If you experience anything on the list below, know you are having a normal post-massage experience:

  • Your body may feel lighter
  • You may feel a little mentally “foggy”
  • Your urine and/or bowel movements may be a little more odorous
  • You may have a temporary change in your body odor, and you may sweat more
  • You may experience deeper and more restful sleep, and may be more tired
  • You may feel more hungry or thirsty, or crave fats
  • Your sinuses may drain

Keep in mind, pain is not within the normal range of responses, so if you are experiencing pain or swelling, do contact your physician and get checked out. And of course, if you become concerned at all, contact your massage therapist and/or your physician for follow-up care.

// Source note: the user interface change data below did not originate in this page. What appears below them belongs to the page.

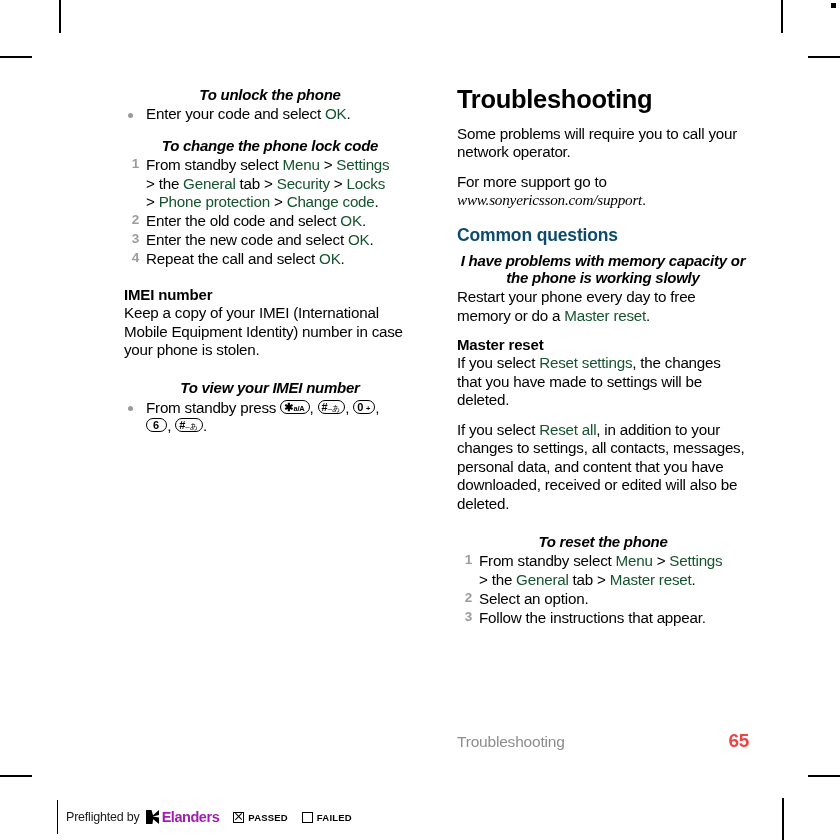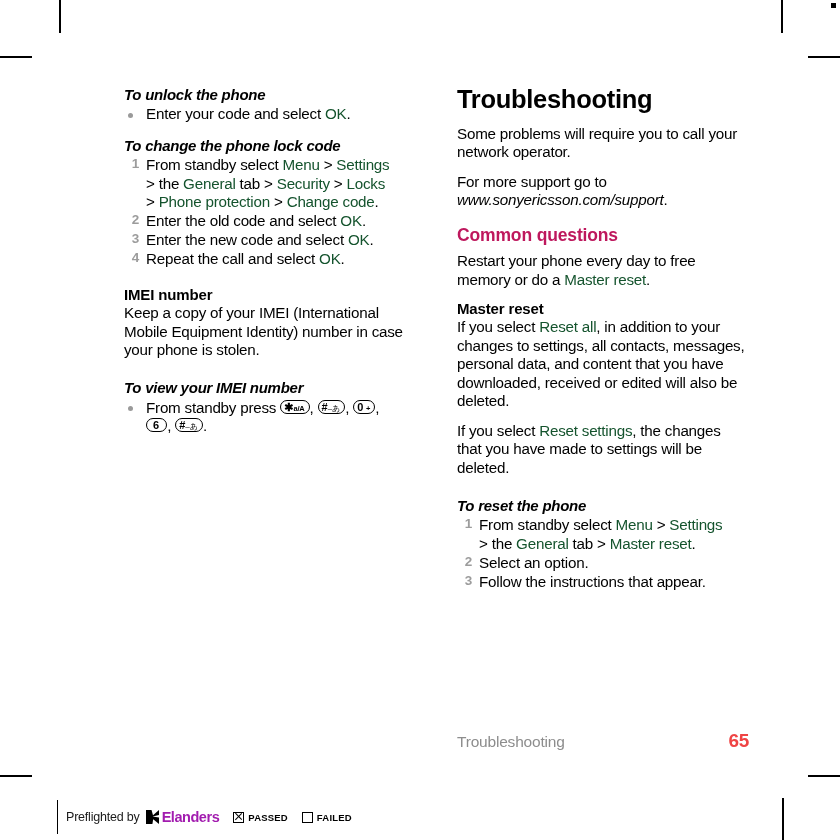"To unlock the phone" .h3-italic { text-align: none -> center }
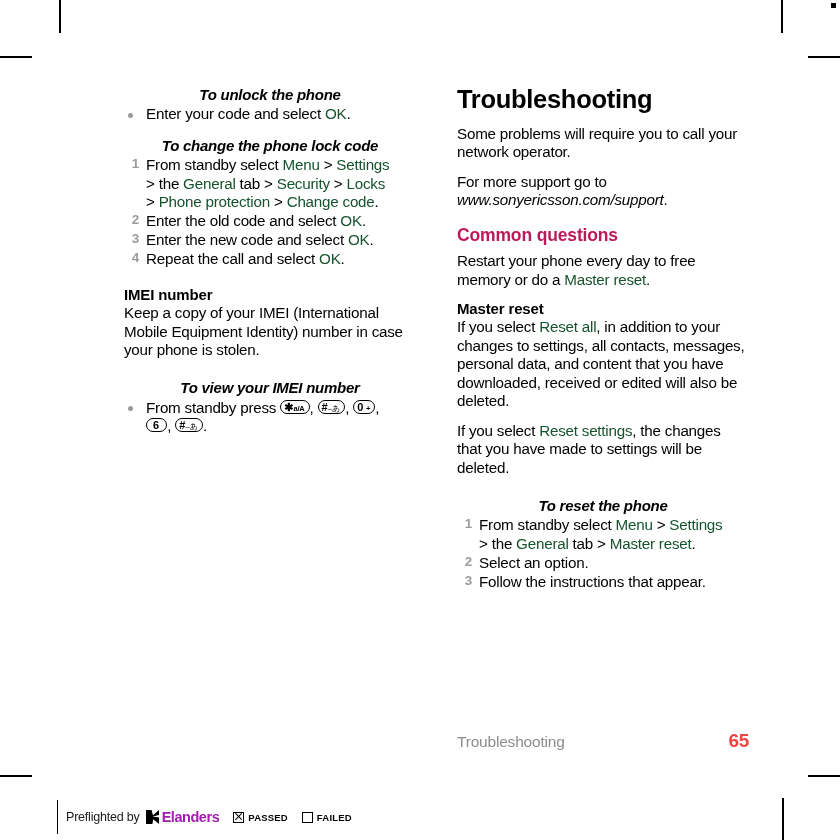"www.sonyericsson.com/support" .ital { font-family: none -> Liberation Serif, serif }
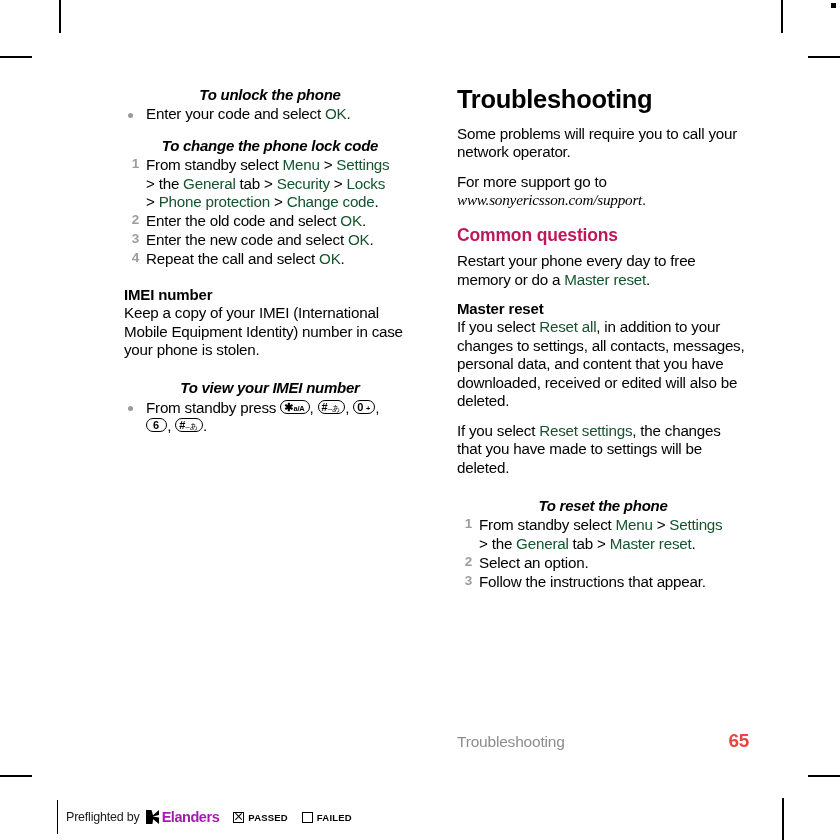"Common questions" .h2-purple { color: #be185d -> #0c4a6e }
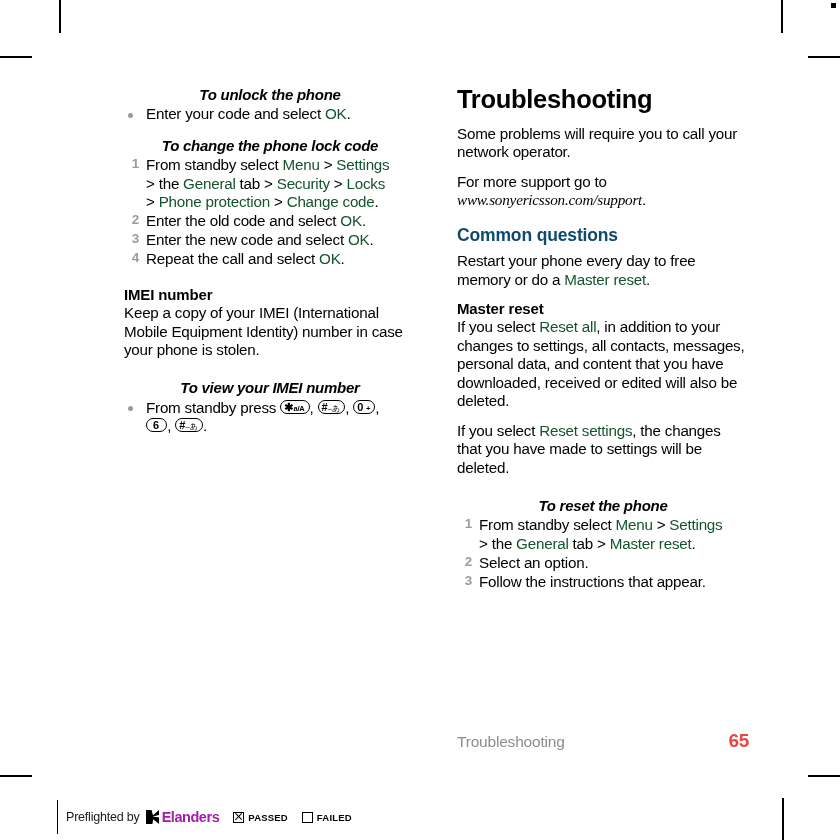"I have problems with memory" div.h3-italic { html: none -> <div>I have problems with memory capacity or the phone is working slowly</div> }
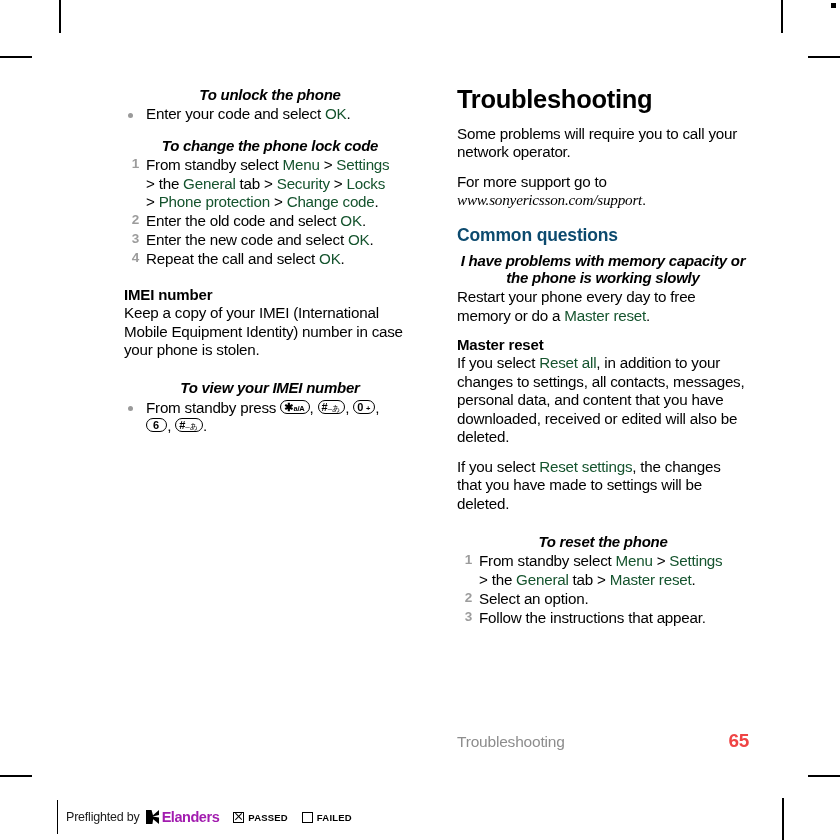"If you select Reset all," p.body { order: before "If you select Reset settings," -> after "If you select Reset settings," }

To find a licensed massage therapist who can provide a lymphatic drainage massage, you can visit the American Massage Therapy Association and search their database for someone in your area. Most massage therapists are happy to provide you with a gift certificate, especially at this time of year.

While holiday gifts are often meant to be frivolous – a gift that is masked as frivolous, but is really a health essential may be the very best kind of gift.